─── Data to use ───

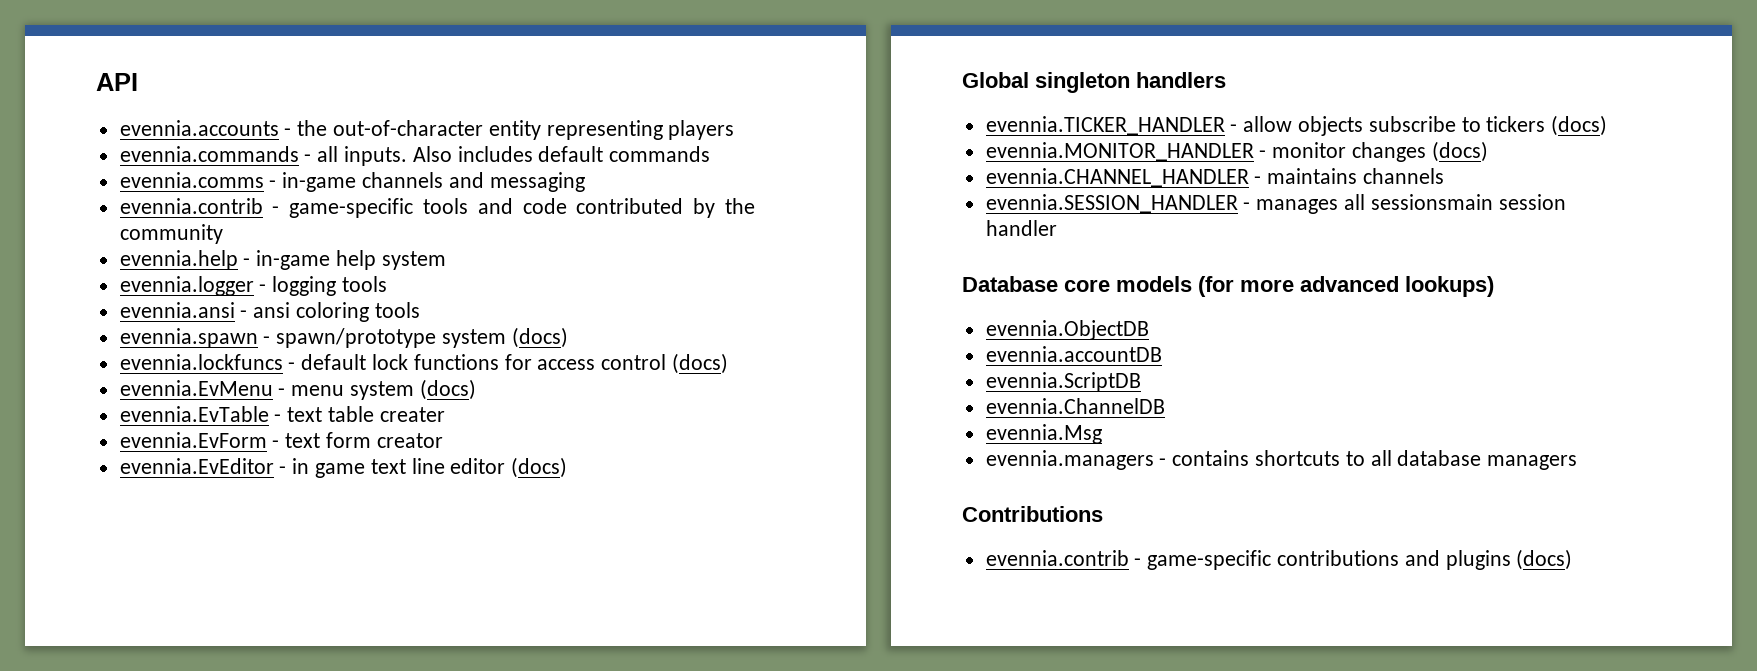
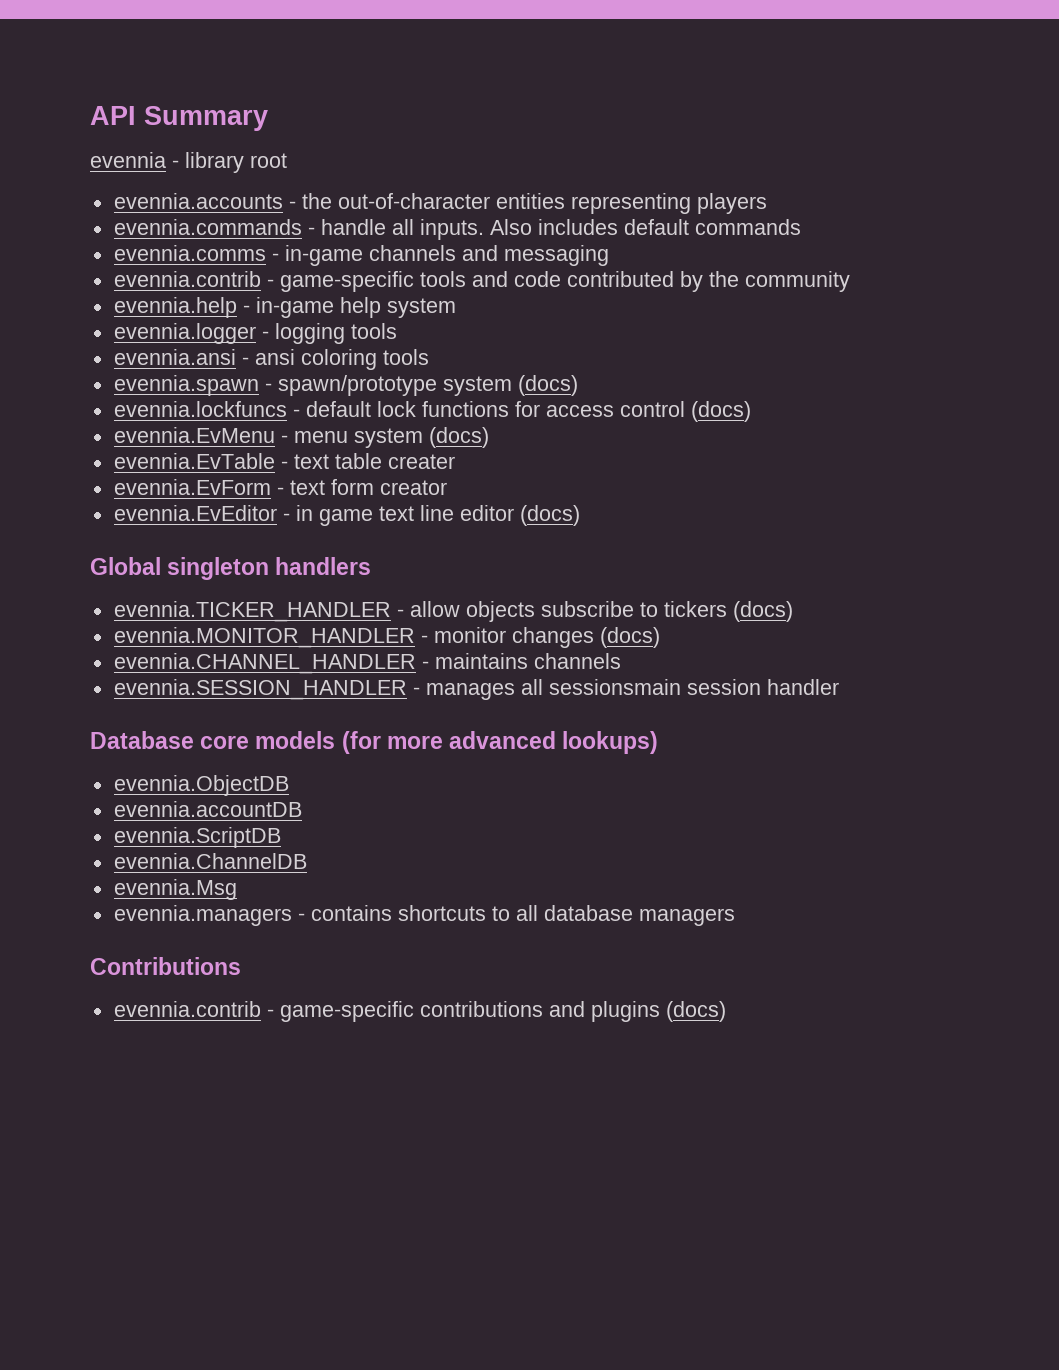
- API
+ API Summary
+ evennia - library root
- evennia.accounts - the out-of-character entity representing players
+ evennia.accounts - the out-of-character entities representing players
- evennia.commands - all inputs.
+ evennia.commands - handle all inputs.

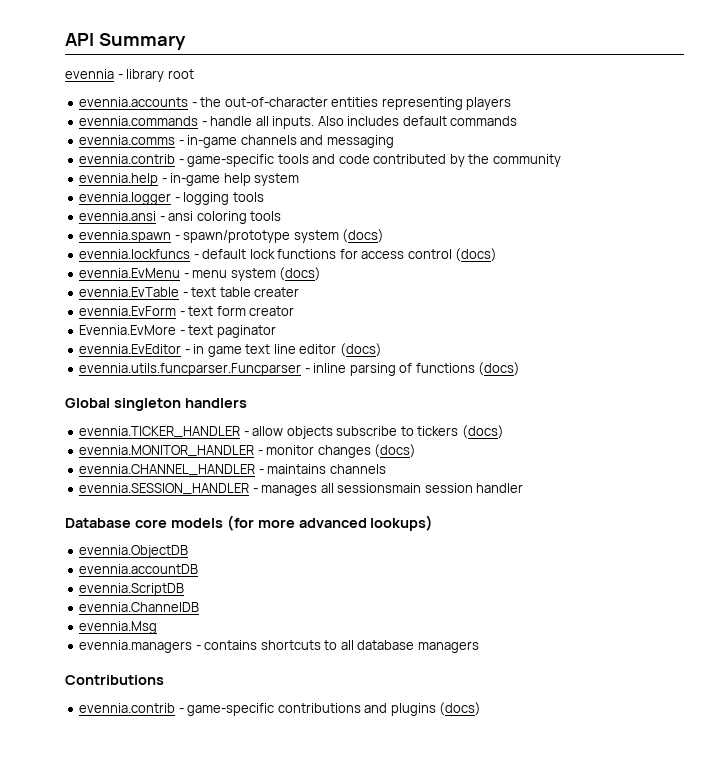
+ Evennia.EvMore - text paginator
+ evennia.utils.funcparser.Funcparser - inline parsing of functions (docs)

───

### Task description
Filter the entries above and copy only the lines that hold "commands".

### Solution to the exercise
- evennia.commands - all inputs.
+ evennia.commands - handle all inputs.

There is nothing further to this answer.